[Saved entries]
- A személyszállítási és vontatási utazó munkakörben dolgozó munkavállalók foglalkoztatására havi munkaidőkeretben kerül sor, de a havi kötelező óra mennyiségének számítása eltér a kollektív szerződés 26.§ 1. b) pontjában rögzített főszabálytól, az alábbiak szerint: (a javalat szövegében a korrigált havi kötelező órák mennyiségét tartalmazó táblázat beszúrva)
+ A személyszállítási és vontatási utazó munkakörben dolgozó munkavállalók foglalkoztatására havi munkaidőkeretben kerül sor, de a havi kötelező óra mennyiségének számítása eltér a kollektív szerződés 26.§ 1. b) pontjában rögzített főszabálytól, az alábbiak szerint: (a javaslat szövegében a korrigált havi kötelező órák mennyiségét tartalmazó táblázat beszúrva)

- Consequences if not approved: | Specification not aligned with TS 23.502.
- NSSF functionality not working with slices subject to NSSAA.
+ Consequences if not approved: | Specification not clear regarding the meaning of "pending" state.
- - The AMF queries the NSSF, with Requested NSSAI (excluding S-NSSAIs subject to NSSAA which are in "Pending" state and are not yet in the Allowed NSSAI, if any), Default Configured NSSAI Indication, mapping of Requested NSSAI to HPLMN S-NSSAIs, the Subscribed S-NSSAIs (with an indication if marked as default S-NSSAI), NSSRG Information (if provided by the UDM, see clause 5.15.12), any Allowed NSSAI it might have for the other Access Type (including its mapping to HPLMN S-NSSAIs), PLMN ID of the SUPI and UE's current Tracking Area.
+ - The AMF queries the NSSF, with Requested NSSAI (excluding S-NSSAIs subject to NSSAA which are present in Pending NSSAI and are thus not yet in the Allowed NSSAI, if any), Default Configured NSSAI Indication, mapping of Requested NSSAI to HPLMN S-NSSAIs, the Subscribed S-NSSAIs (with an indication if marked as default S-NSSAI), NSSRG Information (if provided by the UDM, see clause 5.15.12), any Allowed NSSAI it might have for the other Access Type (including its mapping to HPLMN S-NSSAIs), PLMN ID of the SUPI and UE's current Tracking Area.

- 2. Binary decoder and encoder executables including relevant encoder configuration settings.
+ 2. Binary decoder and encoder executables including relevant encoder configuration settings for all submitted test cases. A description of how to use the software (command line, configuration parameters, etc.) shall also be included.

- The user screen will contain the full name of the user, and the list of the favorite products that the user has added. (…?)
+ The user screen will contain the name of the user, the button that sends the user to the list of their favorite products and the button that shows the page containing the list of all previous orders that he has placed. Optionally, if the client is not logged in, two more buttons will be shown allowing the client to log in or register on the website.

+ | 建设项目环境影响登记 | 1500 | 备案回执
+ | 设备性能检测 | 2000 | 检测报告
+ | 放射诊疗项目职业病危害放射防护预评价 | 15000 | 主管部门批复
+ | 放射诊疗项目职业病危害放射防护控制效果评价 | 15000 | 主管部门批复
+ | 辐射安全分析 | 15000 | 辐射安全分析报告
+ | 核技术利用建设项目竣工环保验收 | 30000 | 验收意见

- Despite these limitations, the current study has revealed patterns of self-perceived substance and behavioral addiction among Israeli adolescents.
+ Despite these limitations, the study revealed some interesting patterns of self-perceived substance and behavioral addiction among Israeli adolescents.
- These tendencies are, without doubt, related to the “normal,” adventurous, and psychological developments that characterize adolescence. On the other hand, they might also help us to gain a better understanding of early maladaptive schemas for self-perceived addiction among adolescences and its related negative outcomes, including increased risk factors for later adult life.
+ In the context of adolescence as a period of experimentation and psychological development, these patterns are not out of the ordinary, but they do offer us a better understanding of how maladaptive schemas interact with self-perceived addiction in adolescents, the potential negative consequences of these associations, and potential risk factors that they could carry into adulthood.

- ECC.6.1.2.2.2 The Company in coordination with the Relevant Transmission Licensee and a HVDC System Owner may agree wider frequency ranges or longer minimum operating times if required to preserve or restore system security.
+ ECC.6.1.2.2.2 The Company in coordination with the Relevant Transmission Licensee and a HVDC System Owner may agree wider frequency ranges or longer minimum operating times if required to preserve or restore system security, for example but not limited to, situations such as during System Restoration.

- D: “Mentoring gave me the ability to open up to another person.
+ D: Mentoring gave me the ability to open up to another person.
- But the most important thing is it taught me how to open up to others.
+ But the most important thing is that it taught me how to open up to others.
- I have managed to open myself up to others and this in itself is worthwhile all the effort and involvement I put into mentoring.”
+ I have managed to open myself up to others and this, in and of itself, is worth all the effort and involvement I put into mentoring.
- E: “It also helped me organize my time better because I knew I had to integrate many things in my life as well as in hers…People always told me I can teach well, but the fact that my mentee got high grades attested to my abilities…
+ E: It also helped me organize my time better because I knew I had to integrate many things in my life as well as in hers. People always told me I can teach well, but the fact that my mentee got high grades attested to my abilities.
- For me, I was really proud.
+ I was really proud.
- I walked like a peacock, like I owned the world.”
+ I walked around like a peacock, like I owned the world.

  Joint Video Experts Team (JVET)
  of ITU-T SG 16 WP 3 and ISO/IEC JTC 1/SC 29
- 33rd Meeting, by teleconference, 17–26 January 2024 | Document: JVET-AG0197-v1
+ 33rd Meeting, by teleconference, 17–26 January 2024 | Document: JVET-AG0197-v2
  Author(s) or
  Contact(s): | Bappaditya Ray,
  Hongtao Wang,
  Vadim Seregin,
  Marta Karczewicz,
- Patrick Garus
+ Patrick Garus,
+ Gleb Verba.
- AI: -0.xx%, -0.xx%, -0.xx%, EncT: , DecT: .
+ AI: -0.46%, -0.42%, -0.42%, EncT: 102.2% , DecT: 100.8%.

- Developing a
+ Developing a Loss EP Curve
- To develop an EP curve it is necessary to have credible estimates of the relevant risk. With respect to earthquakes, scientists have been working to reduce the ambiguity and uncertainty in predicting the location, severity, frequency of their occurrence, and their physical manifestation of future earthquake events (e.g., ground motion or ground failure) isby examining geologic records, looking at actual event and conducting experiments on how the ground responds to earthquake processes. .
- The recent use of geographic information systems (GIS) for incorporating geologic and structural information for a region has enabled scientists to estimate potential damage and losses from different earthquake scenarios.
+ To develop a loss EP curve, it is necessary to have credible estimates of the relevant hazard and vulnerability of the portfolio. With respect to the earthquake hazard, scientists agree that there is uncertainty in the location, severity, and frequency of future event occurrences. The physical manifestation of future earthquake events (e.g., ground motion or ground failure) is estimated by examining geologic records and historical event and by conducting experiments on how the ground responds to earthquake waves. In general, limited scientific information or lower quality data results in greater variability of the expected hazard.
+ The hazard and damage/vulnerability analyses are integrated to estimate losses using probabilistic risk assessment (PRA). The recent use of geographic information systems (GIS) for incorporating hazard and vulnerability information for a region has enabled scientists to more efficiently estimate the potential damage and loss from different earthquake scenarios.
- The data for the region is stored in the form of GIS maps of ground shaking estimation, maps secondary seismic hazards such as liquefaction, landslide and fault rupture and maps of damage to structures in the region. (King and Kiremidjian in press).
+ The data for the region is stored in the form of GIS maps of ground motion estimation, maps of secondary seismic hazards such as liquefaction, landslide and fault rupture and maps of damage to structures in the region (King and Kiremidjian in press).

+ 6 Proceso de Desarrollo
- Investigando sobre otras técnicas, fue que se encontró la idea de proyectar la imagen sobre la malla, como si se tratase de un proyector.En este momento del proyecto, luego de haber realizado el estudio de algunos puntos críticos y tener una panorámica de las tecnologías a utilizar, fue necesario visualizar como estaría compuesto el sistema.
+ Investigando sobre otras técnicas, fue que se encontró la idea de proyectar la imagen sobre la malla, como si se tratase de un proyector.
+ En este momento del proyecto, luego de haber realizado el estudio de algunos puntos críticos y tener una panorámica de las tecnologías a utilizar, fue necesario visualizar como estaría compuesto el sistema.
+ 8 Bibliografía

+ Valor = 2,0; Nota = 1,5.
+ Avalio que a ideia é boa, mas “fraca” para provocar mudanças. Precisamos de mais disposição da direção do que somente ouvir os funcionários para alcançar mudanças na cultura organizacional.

• **What is being asked**
Above are the records; print exactly the lines from the line with "1500 | 备案回执" to the line with "30000 | 验收意见", including both, and nothing else.

• **Solution to the exercise**
+ | 建设项目环境影响登记 | 1500 | 备案回执
+ | 设备性能检测 | 2000 | 检测报告
+ | 放射诊疗项目职业病危害放射防护预评价 | 15000 | 主管部门批复
+ | 放射诊疗项目职业病危害放射防护控制效果评价 | 15000 | 主管部门批复
+ | 辐射安全分析 | 15000 | 辐射安全分析报告
+ | 核技术利用建设项目竣工环保验收 | 30000 | 验收意见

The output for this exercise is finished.